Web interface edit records

┌──

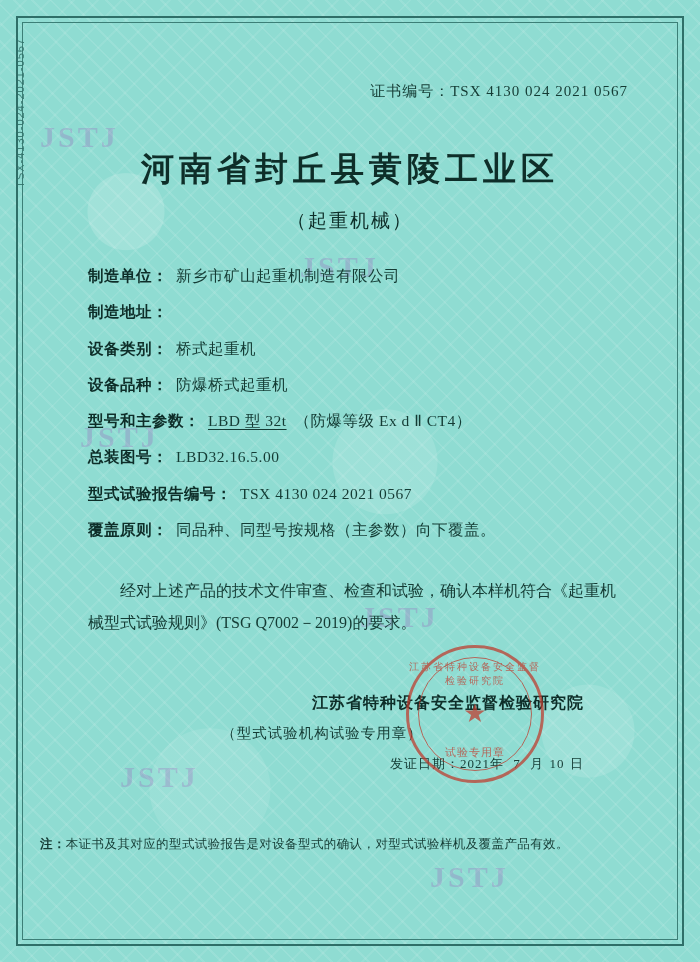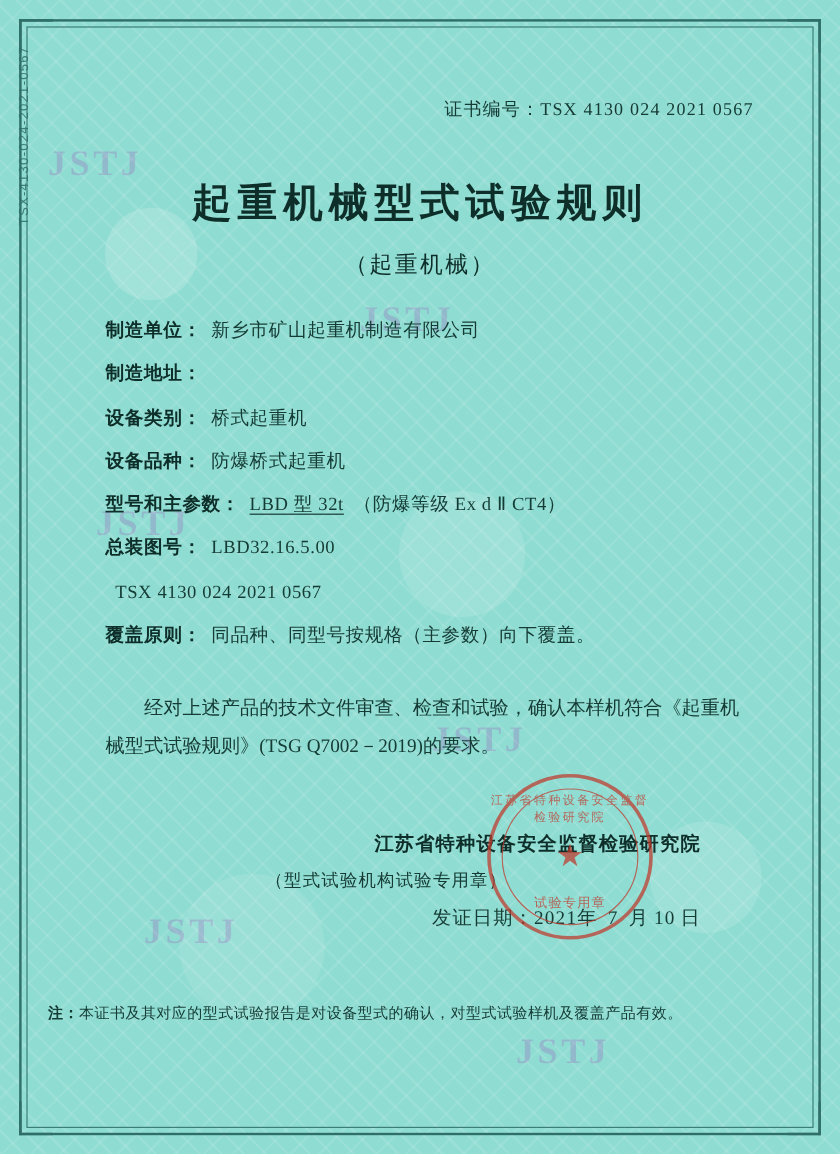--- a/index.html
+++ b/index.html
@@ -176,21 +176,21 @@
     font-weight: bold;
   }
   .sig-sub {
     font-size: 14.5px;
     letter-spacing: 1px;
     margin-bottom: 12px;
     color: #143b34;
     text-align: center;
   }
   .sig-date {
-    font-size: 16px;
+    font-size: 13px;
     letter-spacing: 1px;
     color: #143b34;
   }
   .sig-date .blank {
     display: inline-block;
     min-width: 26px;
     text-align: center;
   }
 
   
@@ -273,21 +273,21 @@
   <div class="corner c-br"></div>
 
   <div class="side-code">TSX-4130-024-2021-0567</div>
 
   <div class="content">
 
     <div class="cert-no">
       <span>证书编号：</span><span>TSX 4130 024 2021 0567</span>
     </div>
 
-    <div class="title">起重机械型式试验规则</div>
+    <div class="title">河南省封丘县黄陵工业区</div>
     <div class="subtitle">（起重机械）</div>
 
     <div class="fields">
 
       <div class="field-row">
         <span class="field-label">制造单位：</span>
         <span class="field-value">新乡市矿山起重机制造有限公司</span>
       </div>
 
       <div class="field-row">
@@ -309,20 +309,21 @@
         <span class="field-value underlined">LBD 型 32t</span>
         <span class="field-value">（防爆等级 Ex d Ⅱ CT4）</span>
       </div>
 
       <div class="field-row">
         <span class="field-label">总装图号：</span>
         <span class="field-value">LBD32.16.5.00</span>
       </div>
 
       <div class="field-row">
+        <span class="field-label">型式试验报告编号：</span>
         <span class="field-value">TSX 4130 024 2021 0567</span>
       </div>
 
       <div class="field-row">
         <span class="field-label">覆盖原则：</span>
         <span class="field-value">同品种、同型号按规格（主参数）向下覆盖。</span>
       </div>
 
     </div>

└──

EXERCISE DESCRIPTION: All records above should be duplicated exactly, with the pictures omitted.

WRITTEN RESPONSE:
--- a/index.html
+++ b/index.html
@@ -176,21 +176,21 @@
     font-weight: bold;
   }
   .sig-sub {
     font-size: 14.5px;
     letter-spacing: 1px;
     margin-bottom: 12px;
     color: #143b34;
     text-align: center;
   }
   .sig-date {
-    font-size: 16px;
+    font-size: 13px;
     letter-spacing: 1px;
     color: #143b34;
   }
   .sig-date .blank {
     display: inline-block;
     min-width: 26px;
     text-align: center;
   }
 
   
@@ -273,21 +273,21 @@
   <div class="corner c-br"></div>
 
   <div class="side-code">TSX-4130-024-2021-0567</div>
 
   <div class="content">
 
     <div class="cert-no">
       <span>证书编号：</span><span>TSX 4130 024 2021 0567</span>
     </div>
 
-    <div class="title">起重机械型式试验规则</div>
+    <div class="title">河南省封丘县黄陵工业区</div>
     <div class="subtitle">（起重机械）</div>
 
     <div class="fields">
 
       <div class="field-row">
         <span class="field-label">制造单位：</span>
         <span class="field-value">新乡市矿山起重机制造有限公司</span>
       </div>
 
       <div class="field-row">
@@ -309,20 +309,21 @@
         <span class="field-value underlined">LBD 型 32t</span>
         <span class="field-value">（防爆等级 Ex d Ⅱ CT4）</span>
       </div>
 
       <div class="field-row">
         <span class="field-label">总装图号：</span>
         <span class="field-value">LBD32.16.5.00</span>
       </div>
 
       <div class="field-row">
+        <span class="field-label">型式试验报告编号：</span>
         <span class="field-value">TSX 4130 024 2021 0567</span>
       </div>
 
       <div class="field-row">
         <span class="field-label">覆盖原则：</span>
         <span class="field-value">同品种、同型号按规格（主参数）向下覆盖。</span>
       </div>
 
     </div>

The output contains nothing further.